The test is simple enough. Giving it a go, the results are immediately clear: pre-rendering and using drawImage is more than ten times as fast as drawing the path, even for the relatively simple path used!



The more complex the path, the more time you will save with caching. If you’re using a lot of complex paths to render shapes, such an optimization ought to speed up your draw loop by a great deal. The JSPerf page shows a simple setup if you want to make the test for yourself.

Other considerations

Pre-rendering paths isn’t a magic bullet, there are still a lot of uses for drawing paths constantly in canvas.

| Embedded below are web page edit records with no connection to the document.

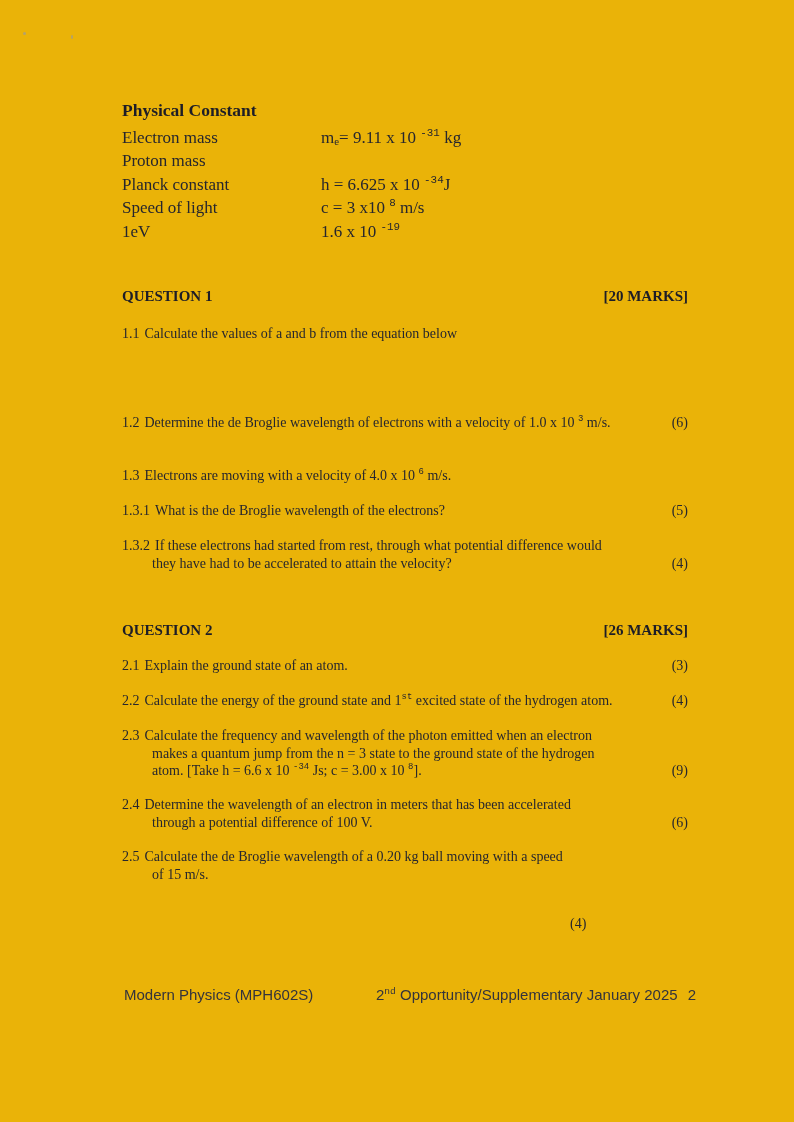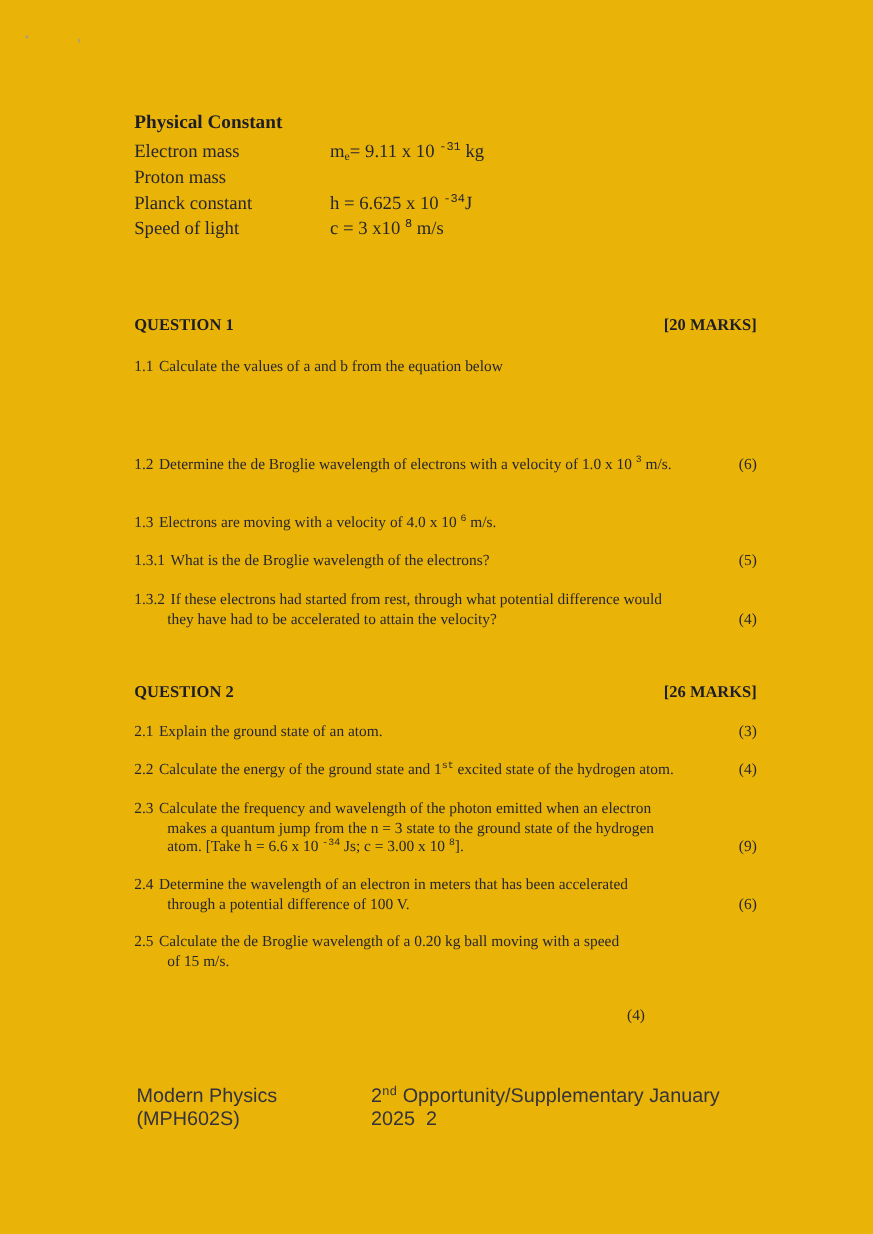"Electron mass" .crow { gap: none -> 21px }
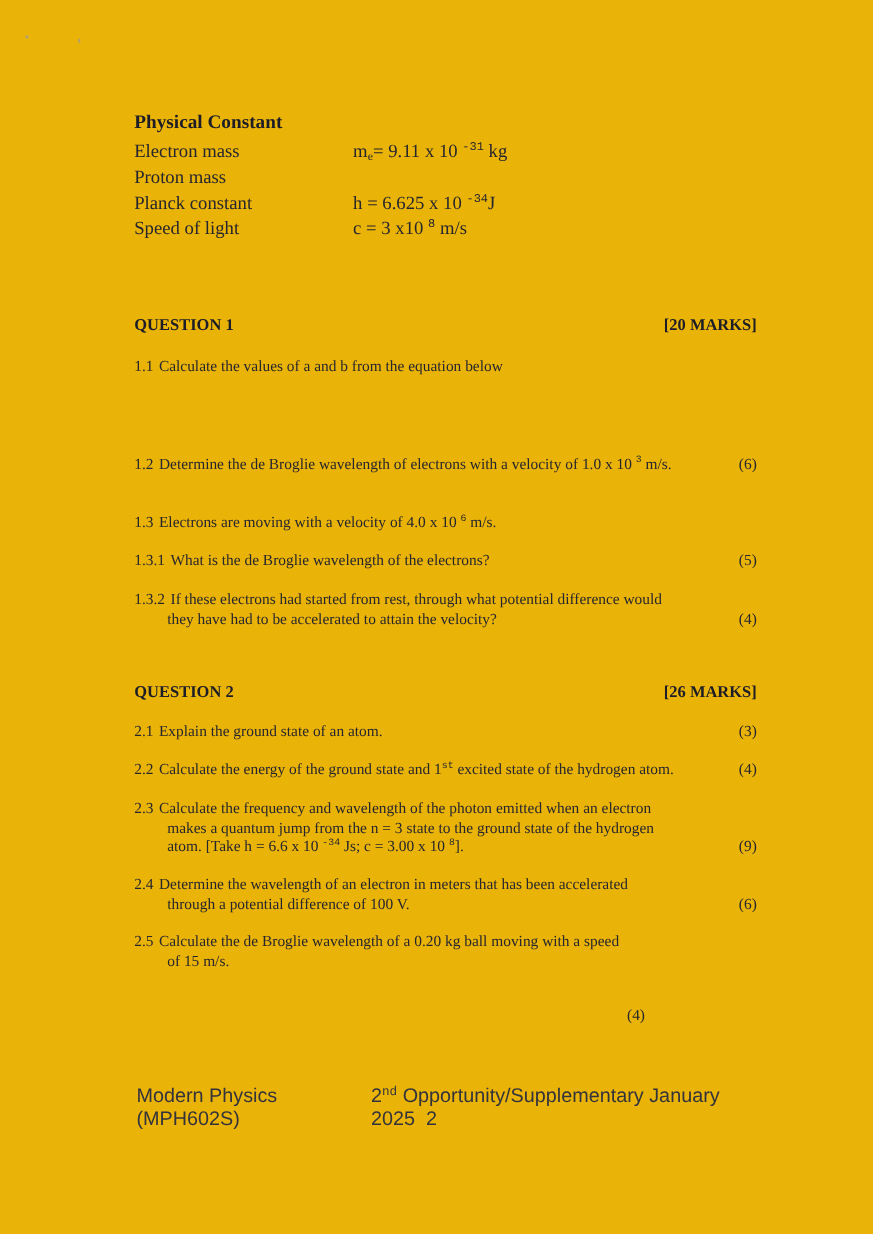"1eV" div.crow { html: none -> <div> <span>1eV</span> <span>1.6 x 10 <span>-19</span></span> </div> }
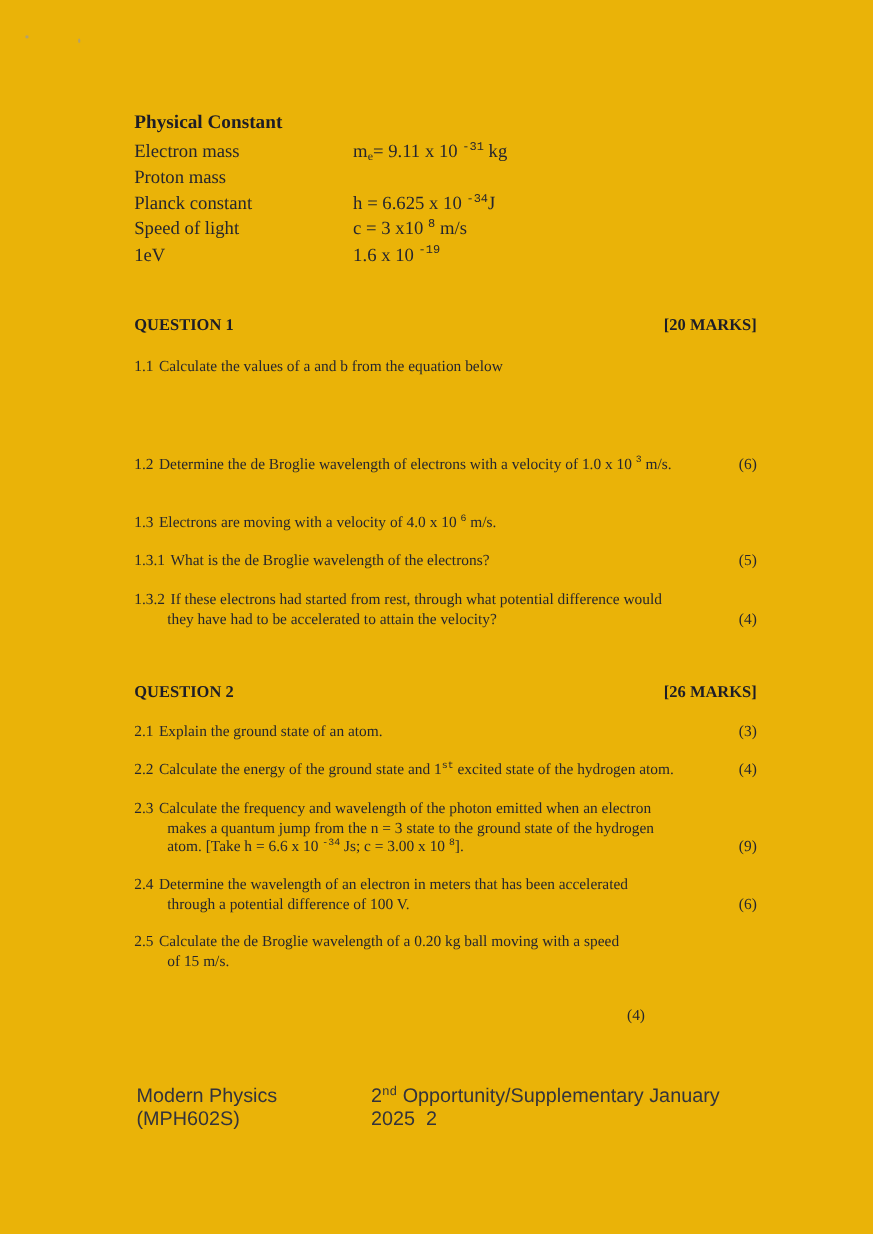"Modern Physics (MPH602S)" .footer { font-size: 18px -> 15px }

If you are making a live drawing application, or otherwise constructing dynamic paths and/or moving and animating paths on the fly, then any kind of pre-rendering is going to be nearly pointless or even harmful to performance. After all, what’s the use of drawing something to a separate canvas and drawing that state back to the original canvas if the path changes constantly? You’d need to re-draw the in-memory canvas just as often, so you’d lose all benefit.

It is also worth mentioning that you might want to play around with using PNGs instead of in-memory canvases. Another thing to test is putting multiple paths onto one in-memory canvas versus putting them all in their own separate canvases, effectively making a sprite sheet. From previous tests, it seems that there is a slight advantage to giving each sprite its own png instead of using a single-png (or single in-memory canvas) sprite-sheet, but it wasn’t that big of a difference.

If you do choose to use a sprite sheet, note that there are a lot of decent tools out there for compressing and organizing them, such as Sprite Sheet Packer.